Mw7.9  2002 Denali Earthquake (Alaska)
UC Berkeley GPS Earthquake Response

or

How a Californian Survived Alaskan Field Work in November


Six days after the largest earthquake in 2002 occurred, the UC Berkeley team, consisting of Frederique and I, were out in the field setting up GPS receivers. Getting both people and equipment up to Alaska turned out to be quite an experience for me. How does one ship tripods? How many layers will be necessary? Are bears going to eat me? While sitting on the plane reading a chapter on how to identify frostbite in my trusty Planning for Field Safety guide, I was hoping that my new Thinsulate hiking boots and borrowed winter jackets would prove to be warm enough and that all the equipment arrived in one piece. Of course nothing ever runs smoothly. As soon as we landed in Fairbanks I realized that I would need to buy a hat and gloves.


Frederique at University of Alaska, Fairbanks. Notice how she remembered hat and gloves.

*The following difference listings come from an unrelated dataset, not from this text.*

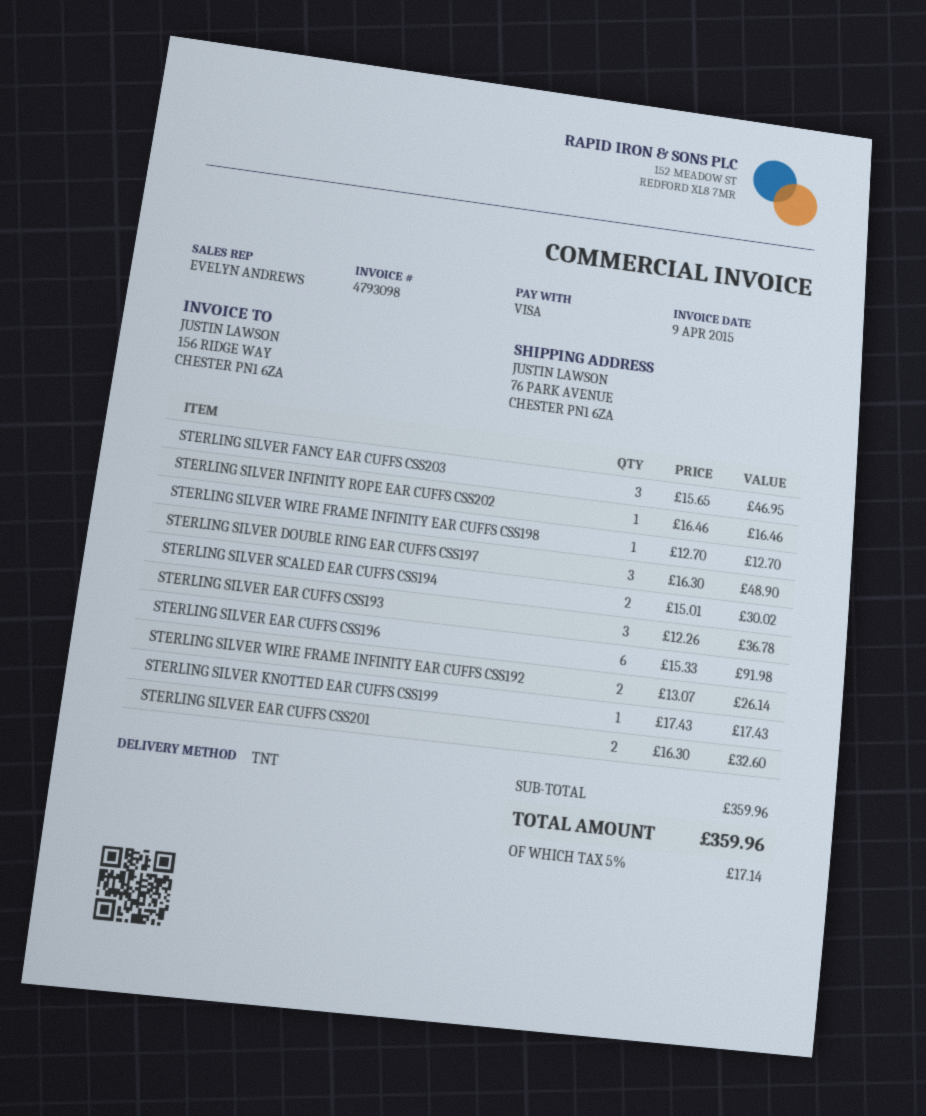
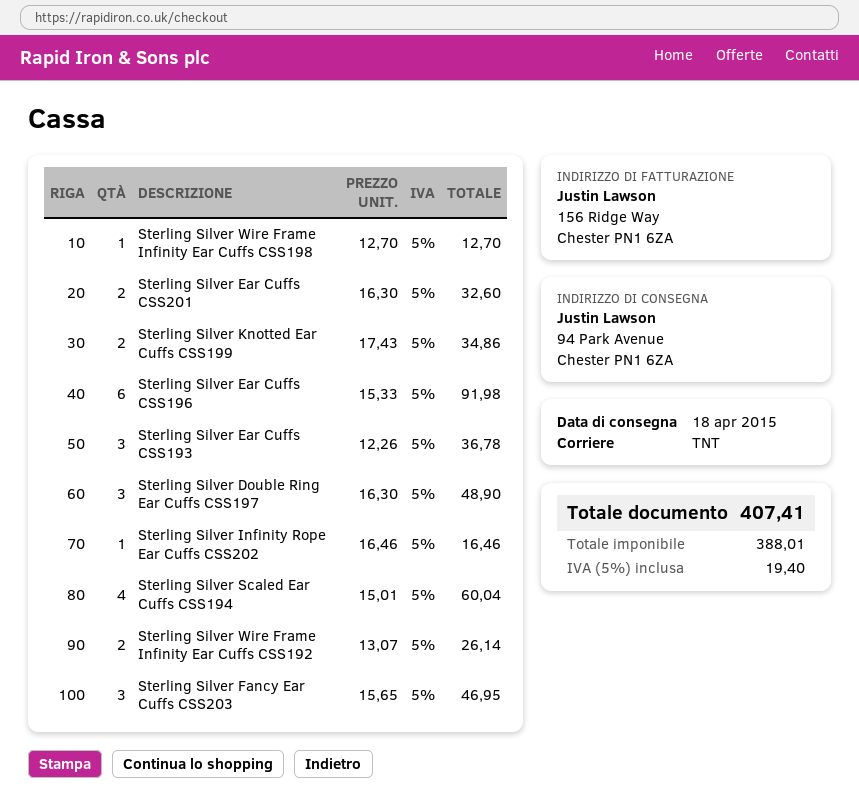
ship to: 76 PARK AVENUE, CHESTER PN1 6ZA -> 94 Park Avenue, Chester PN1 6ZA
STERLING SILVER SCALED EAR CUFFS CSS194: 2 x 15.01 = 30.02 -> 4 x 15.01 = 60.04
STERLING SILVER KNOTTED EAR CUFFS CSS199: 1 x 17.43 = 17.43 -> 2 x 17.43 = 34.86
tax: 5% = 17.14 -> 5% = 19.40
total: 359.96 -> 407.41

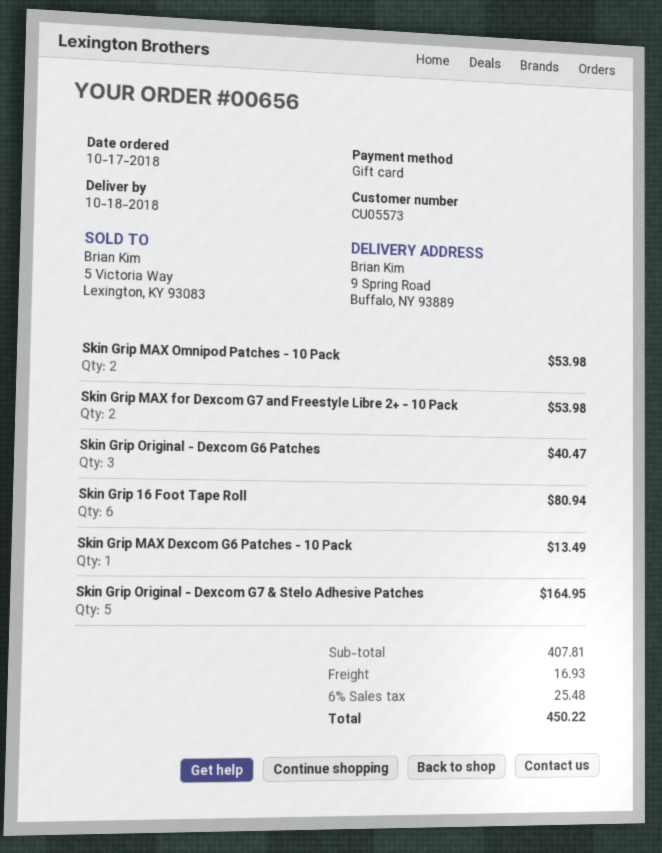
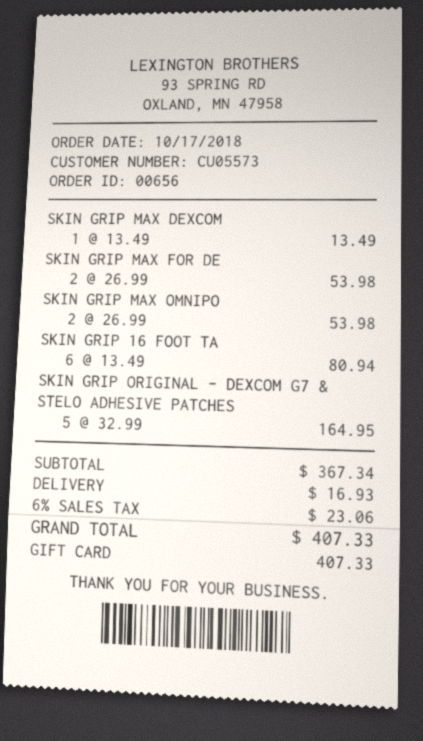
Skin Grip Original - Dexcom G6 Patches: 3 for 40.47 -> none
subtotal: 407.81 -> 367.34
tax: 6% = 25.48 -> 6% = 23.06
total: 450.22 -> 407.33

There was an organizational meeting the night we arrived in which we met the team leader Jeff Freymueler and others from Purdue and UNAVCO.  We officially started our adventure the next morning by setting up sites within driving distance of the University of Alaska, Fairbanks.  It was soon decided however that it would be best if the UC Berkeley team traveled south to the Kenai Peninsula. Thus, a week-long GPS campaign was planned in about an hour or two, the purpose of which was to measure the far field displacement field. After trading in our rental car for a rental van we packed up six receivers and traveled about 300 mi south through some of the most beautiful landscapes we had ever seen. Our 250+ pictures provide a testament to that fact. We drove "by" Mt. McKinley (the highest mountain in North America) and Denali National Park with my National Parks Pass calling to me the entire time. We were both excited and nervous at being so far away from our contacts at the University.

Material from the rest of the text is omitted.